Start of PROVIDED DATA

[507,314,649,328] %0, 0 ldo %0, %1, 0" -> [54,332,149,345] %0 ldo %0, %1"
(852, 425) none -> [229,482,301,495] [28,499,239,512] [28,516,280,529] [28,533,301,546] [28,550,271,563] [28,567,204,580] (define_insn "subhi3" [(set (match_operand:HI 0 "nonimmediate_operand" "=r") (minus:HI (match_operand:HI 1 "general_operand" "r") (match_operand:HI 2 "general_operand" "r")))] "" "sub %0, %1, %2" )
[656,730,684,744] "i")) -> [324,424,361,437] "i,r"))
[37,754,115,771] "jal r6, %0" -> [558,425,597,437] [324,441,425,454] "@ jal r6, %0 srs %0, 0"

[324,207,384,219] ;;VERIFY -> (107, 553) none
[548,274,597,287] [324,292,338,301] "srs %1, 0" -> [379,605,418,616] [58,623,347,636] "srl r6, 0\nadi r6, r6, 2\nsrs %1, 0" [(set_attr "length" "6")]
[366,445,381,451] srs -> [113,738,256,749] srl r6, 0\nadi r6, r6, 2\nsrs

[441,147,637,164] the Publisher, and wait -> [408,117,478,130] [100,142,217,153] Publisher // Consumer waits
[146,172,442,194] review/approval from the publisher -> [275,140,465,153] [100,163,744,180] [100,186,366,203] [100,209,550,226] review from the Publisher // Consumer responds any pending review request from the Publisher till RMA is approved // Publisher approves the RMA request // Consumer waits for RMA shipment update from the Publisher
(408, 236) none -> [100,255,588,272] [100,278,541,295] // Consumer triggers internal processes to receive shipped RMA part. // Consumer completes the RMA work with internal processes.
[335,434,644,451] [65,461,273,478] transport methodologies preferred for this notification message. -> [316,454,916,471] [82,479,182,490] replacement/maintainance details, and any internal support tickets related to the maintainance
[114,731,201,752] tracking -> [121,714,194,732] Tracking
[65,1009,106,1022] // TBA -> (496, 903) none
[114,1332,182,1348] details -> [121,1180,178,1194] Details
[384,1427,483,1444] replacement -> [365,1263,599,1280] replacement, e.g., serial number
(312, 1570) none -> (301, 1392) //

End of PROVIDED DATA

Exact copies of all the records are required.

[WRITTEN SOLUTION]
[507,314,649,328] %0, 0 ldo %0, %1, 0" -> [54,332,149,345] %0 ldo %0, %1"
(852, 425) none -> [229,482,301,495] [28,499,239,512] [28,516,280,529] [28,533,301,546] [28,550,271,563] [28,567,204,580] (define_insn "subhi3" [(set (match_operand:HI 0 "nonimmediate_operand" "=r") (minus:HI (match_operand:HI 1 "general_operand" "r") (match_operand:HI 2 "general_operand" "r")))] "" "sub %0, %1, %2" )
[656,730,684,744] "i")) -> [324,424,361,437] "i,r"))
[37,754,115,771] "jal r6, %0" -> [558,425,597,437] [324,441,425,454] "@ jal r6, %0 srs %0, 0"

[324,207,384,219] ;;VERIFY -> (107, 553) none
[548,274,597,287] [324,292,338,301] "srs %1, 0" -> [379,605,418,616] [58,623,347,636] "srl r6, 0\nadi r6, r6, 2\nsrs %1, 0" [(set_attr "length" "6")]
[366,445,381,451] srs -> [113,738,256,749] srl r6, 0\nadi r6, r6, 2\nsrs

[441,147,637,164] the Publisher, and wait -> [408,117,478,130] [100,142,217,153] Publisher // Consumer waits
[146,172,442,194] review/approval from the publisher -> [275,140,465,153] [100,163,744,180] [100,186,366,203] [100,209,550,226] review from the Publisher // Consumer responds any pending review request from the Publisher till RMA is approved // Publisher approves the RMA request // Consumer waits for RMA shipment update from the Publisher
(408, 236) none -> [100,255,588,272] [100,278,541,295] // Consumer triggers internal processes to receive shipped RMA part. // Consumer completes the RMA work with internal processes.
[335,434,644,451] [65,461,273,478] transport methodologies preferred for this notification message. -> [316,454,916,471] [82,479,182,490] replacement/maintainance details, and any internal support tickets related to the maintainance
[114,731,201,752] tracking -> [121,714,194,732] Tracking
[65,1009,106,1022] // TBA -> (496, 903) none
[114,1332,182,1348] details -> [121,1180,178,1194] Details
[384,1427,483,1444] replacement -> [365,1263,599,1280] replacement, e.g., serial number
(312, 1570) none -> (301, 1392) //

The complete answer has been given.